Previous Issues
This issue has been reported before here, here, and here, however, I suspect that this may be because of a call to google cloud storage.
Premise/Problem
The following code is placed in the DAG folder for the Google Cloud Composer instance.
The following block of code "dynamically" generates DAGs based on a list of strings, and will work successfully, generating 2 DAGs with the names: "new_dummy_ohhel
" and "new_dummy_hello
". These DAGs are accessible and will work.
import datetime as dt
from airflow import DAG
from airflow.operators.dummy_operator import DummyOperator
from google.cloud.storage import Client as Client_Storage
list_strings = ["ohhello", "hellothere"]
# ^ Variable of importance
for string_val in list_strings:
name_dag = f"new_dummy_{string_val[:5]}"
# Just get the first 5 characters (this is important later)
dag = DAG(
name_dag,
default_args={
"owner": "airflow",
"start_date": dt.datetime.now() - dt.timedelta(days=1),
# ^ yesterday
"depends_on_past": False,
"email": [""],
"email_on_failure": False,
"email_on_retry": False,
"retries": 1,
"retry_delay": dt.timedelta(minutes=5),
},
schedule_interval=None,
)
with dag:
op_dummy_start = DummyOperator(task_id="new-dummy-task-start")
op_dummy_end = DummyOperator(task_id="new-dummy-task-end")
op_dummy_start >> op_dummy_end
globals()[name_dag] = dag
Now, what is problematic and strange is that when a simple call to Google Cloud Storage replaces the list of strings, the DAGs are still created, but generate an error when trying to access them. If the variable list_strings
is replaced with the following, this error occurs.
list_strings = [
x.name
for x in Client_Storage().bucket("some_bucket_name").list_blobs()
]
Assuming that I have files "something.json" and "omgwhy.json" in the bucket "some_bucket_name", then two inaccessible & non-executable DAGs will be created: "new_dummy_somet
" and "new_dummy_omgwh
". (The first five (5) letters were obtained only so that a .

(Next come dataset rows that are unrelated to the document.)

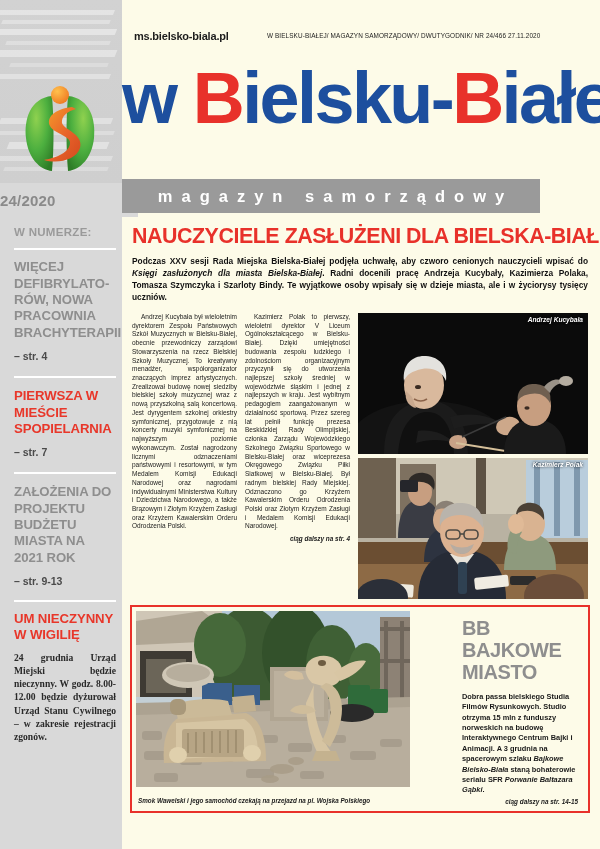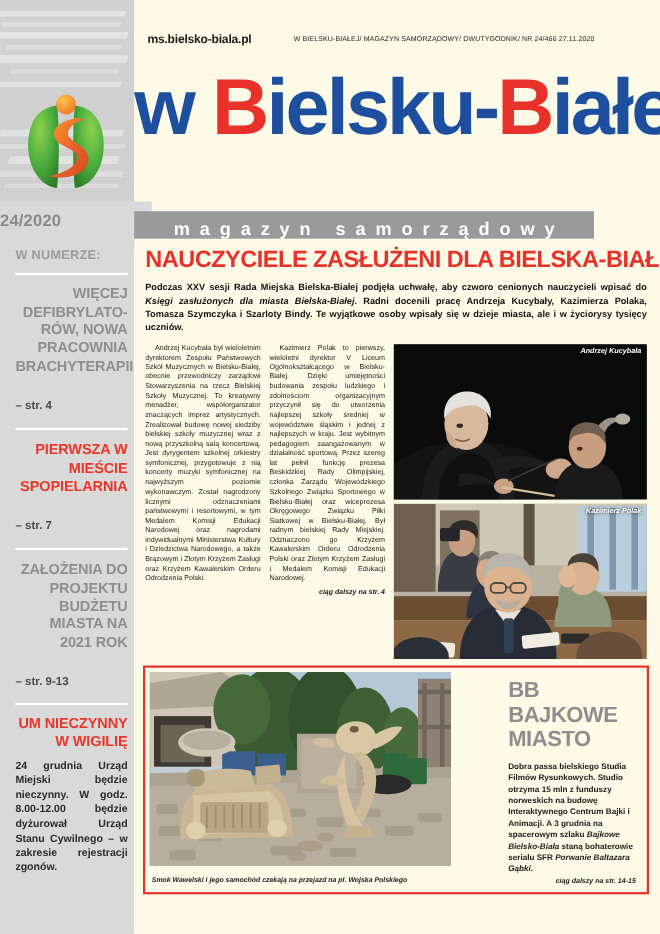--- a/index.html
+++ b/index.html
@@ -55,30 +55,29 @@
     letter-spacing: .3px; line-height: 1.25;
     margin-bottom: 9px;
   }
   .rail-rule {
     height: 2px; background: #ffffff; margin: 9px 0 9px 0;
   }
   .rail-head {
     font-size: 13.2px; font-weight: bold; line-height: 1.24;
     letter-spacing: -.1px; text-transform: uppercase;
     color: #8e8e8e;
-    text-align: right;
   }
   .rail-head.red { color: #e8372a; }
   .rail-page {
     font-size: 10.5px; font-weight: bold; color: #4a4a4a;
-    margin-top: 22px;
+    margin-top: 9px;
   }
   .rail-body {
     font-size: 9.6px; line-height: 1.38; color: #2a2a2a;
-    font-weight: bold; margin-top: 7px; text-align: justify;
+    font-weight: bold; margin-top: 7px; text-align: justify; font-family: Liberation Serif, serif;
   }
 
   
   #masthead {
     position: absolute; left: 122px; top: 0;
     width: 574px; height: 183px;
     background: #fdfbe8;
   }
   #url {
     position: absolute; left: 12px; top: 30px;
@@ -95,21 +94,21 @@
     width: 478px; text-align: right; padding-right: 28px;
     font-size: 72px; font-weight: bold; line-height: 1;
     letter-spacing: -2.6px;
     color: #1d4f9e;
     white-space: nowrap;
   }
   #title .red { color: #e8312a; }
 
   
   #banner {
-    position: absolute; left: 122px; top: 192px;
+    position: absolute; left: 122px; top: 179px;
     width: 418px; height: 34px;
     background: #9a9a9a;
     display: flex; align-items: center; justify-content: center;
   }
   #banner-text {
     color: #ffffff; font-size: 16.5px; font-weight: bold;
     letter-spacing: 9px; padding-left: 9px;
   }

was not included.) This indicates that the call to storage was successful, and yet, the DAG still "seems to be missing".
Even if the code immediately overwrote that list like the following, the error that DAG "seems to be missing" will still appear (note that the DAGs will be "new_dummy_ohhel
" and "new_dummy_hello
"):
list_strings = [
x.name
for x in Client_Storage().bucket("some_bucket_name").list_blobs()
]
list_strings = ["ohhello", "hellothere"]
tl;dr & Hypothesis
When any call (including a successful & unused one) is made to Google Cloud Storage, all DAGs created in the file will appear successfully, but will indicate that DAG "<whatever dag name here>" seems to be missing.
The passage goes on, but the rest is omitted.